__Task description__:
A verbatim copy of the line containing "- Dice Rolls: !roll" and all lines after it, up to and including the final line of the records, is the only acceptable output.

[Version difference data]
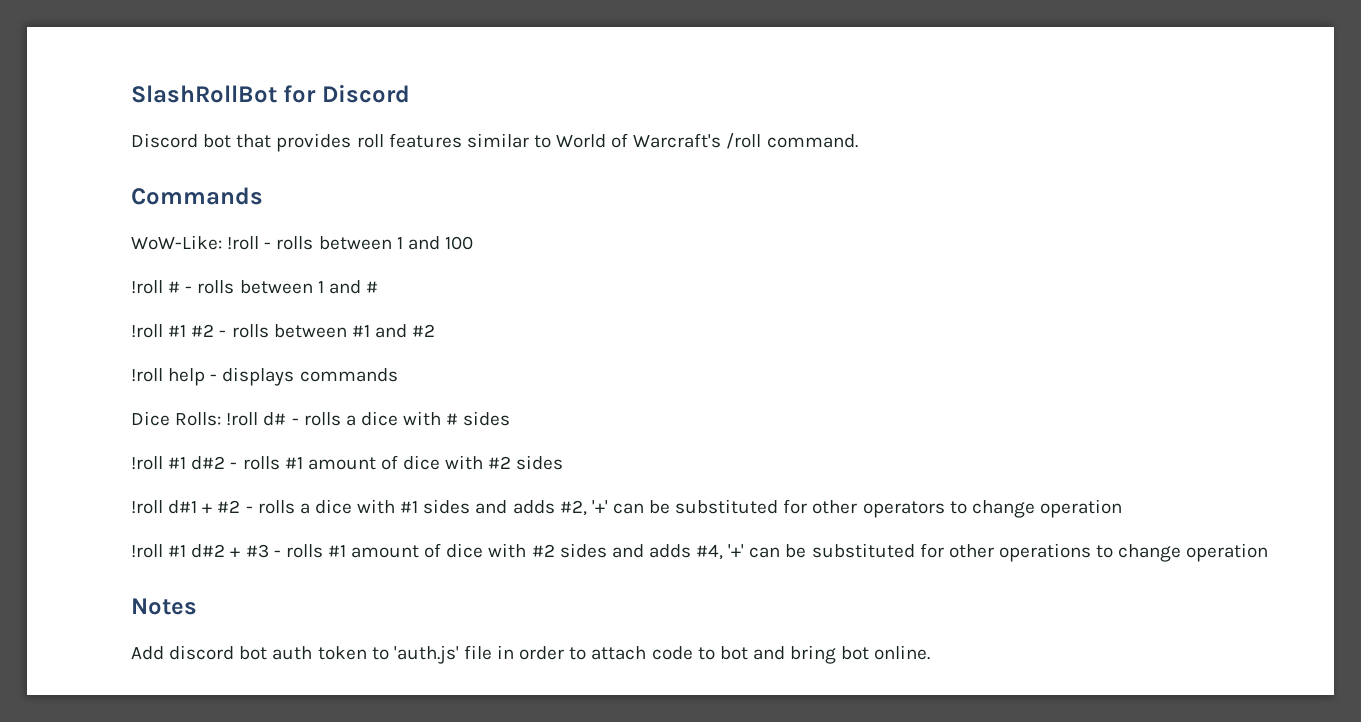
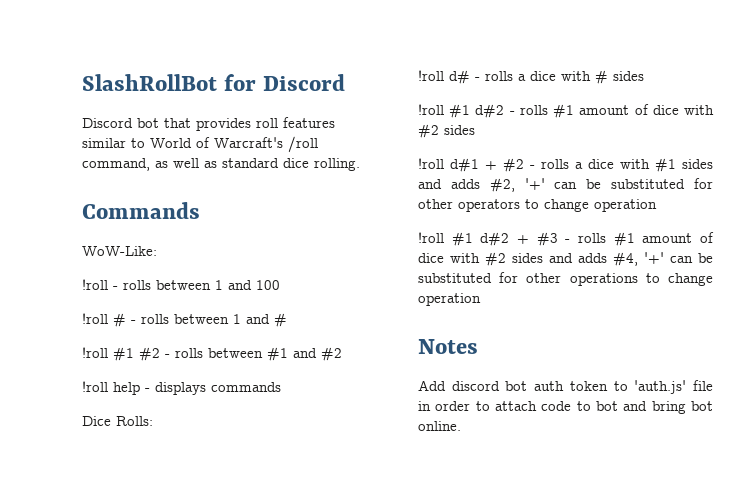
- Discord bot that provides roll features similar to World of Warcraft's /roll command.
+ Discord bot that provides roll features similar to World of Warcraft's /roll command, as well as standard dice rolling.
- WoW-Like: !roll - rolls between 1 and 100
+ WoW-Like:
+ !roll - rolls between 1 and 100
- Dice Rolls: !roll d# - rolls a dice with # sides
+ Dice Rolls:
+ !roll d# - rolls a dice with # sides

__Result of the exercise__:
- Dice Rolls: !roll d# - rolls a dice with # sides
+ Dice Rolls:
+ !roll d# - rolls a dice with # sides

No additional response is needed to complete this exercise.